Open Government and Media Experts Make MAGIC

No disappearing documents at this MAGIC show: experts in government access — from journalists to Federal and state government officials to watch-dog groups — gathered Tuesday at the National Archives to discuss making government more transparent.

While the topics discussed at the Media Access to Government Information Conference (MAGIC)  were wide-ranging — from declassification to how technology can bolster transparency while protecting privacy — some of the 17 panelists specifically discussed the Freedom of Information Act (FOIA).

Gary Bass, founder and executive director of the government watch-dog OMB Watch,  said FOIA should be available as a safety net, a tool requesters use at last resort. How? “Create a government where the default assumption is that records must be released.” While progress has been made under the Obama administration,  more needs to be done, he said. One suggestion he and other panelists offered: create a government-wide floor of documents that every agency proactively posts.

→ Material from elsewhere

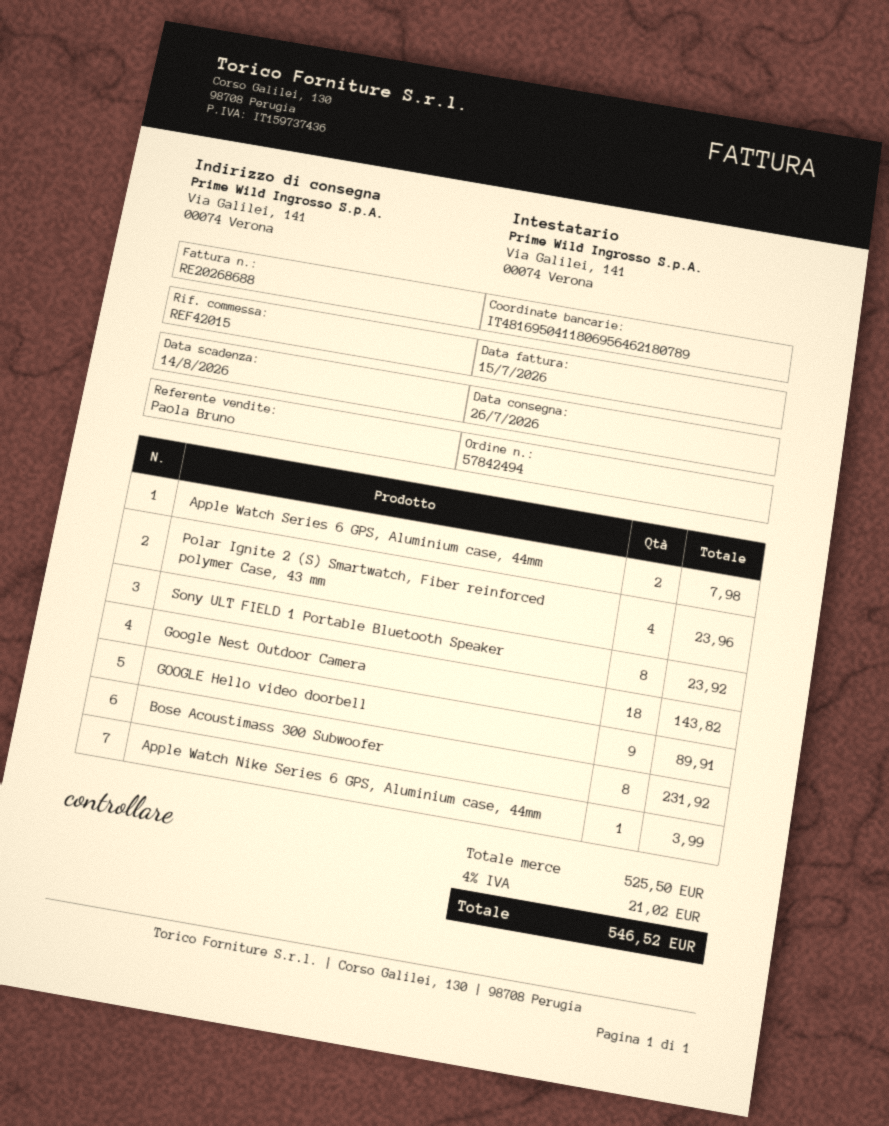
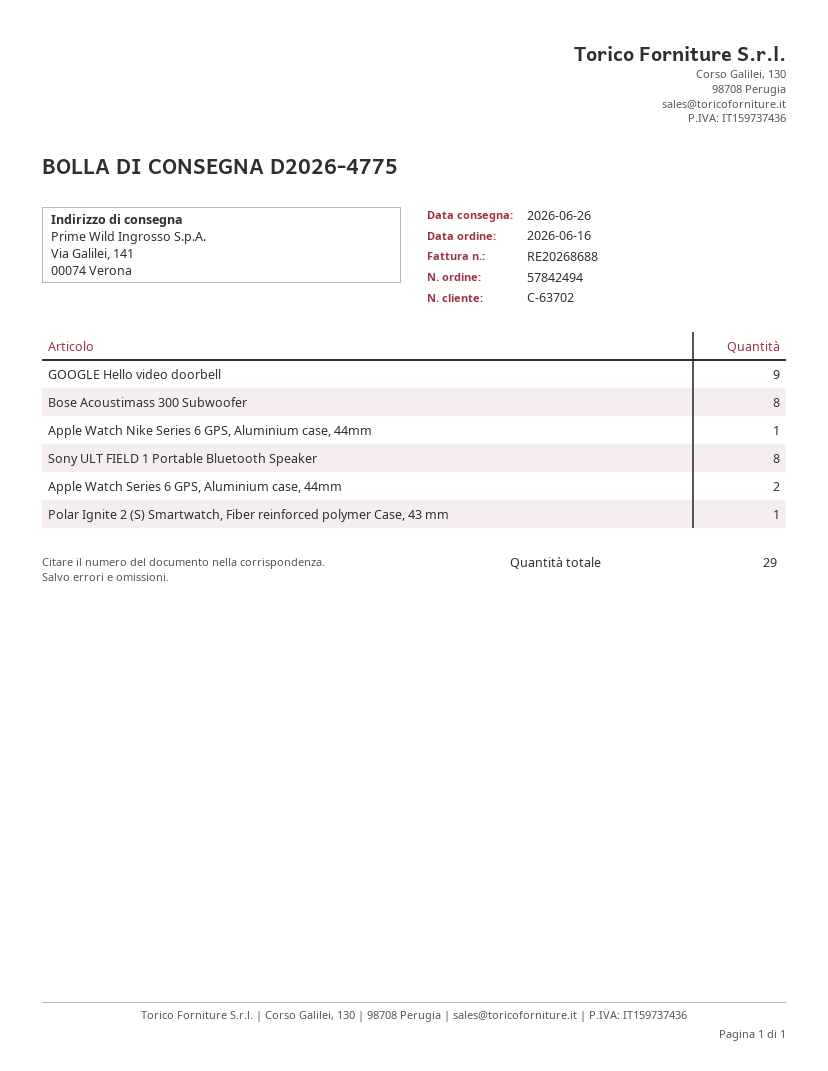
delivery date: 2026-07-26 -> 2026-06-26
Polar Ignite 2 (S) Smartwatch, Fiber reinforced polymer Case, 43 mm: 4 -> 1
Google Nest Outdoor Camera: 18 -> none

FOIA, said OGIS Director Miriam Nisbet, plays a crucial role as a voice for citizens to talk to their government. FOIA “is not an anachronism. It remains a very important way to let government know what you are interested in,” she said, noting that communication between FOIA requesters and Federal agencies is crucial to fostering government transparency.

Communication between agencies and requesters is an OGIS Best Practice that costs nothing. That’s good news for agency FOIA professionals since it would take a magic trick in this Federal budget environment to create more resources for agency FOIA shops. “I’ve already seen some areas in which there are cuts in the Freedom of Information Act [programs] and there will be more,” said William Kammer, chief of the FOIA Division, Office of the Secretary of Defense and Joint Staff, U.S. Department of Defense and vice president of the American Society of Access Professionals (ASAP).

Several participants stressed the concept of building in transparency at a record’s creation — structuring forms and documents so confidential information is compartmentalized away from public data. And if a record isn’t “born that way,” offered government technology expert Dr. George Strawn, “it will have to be born again.”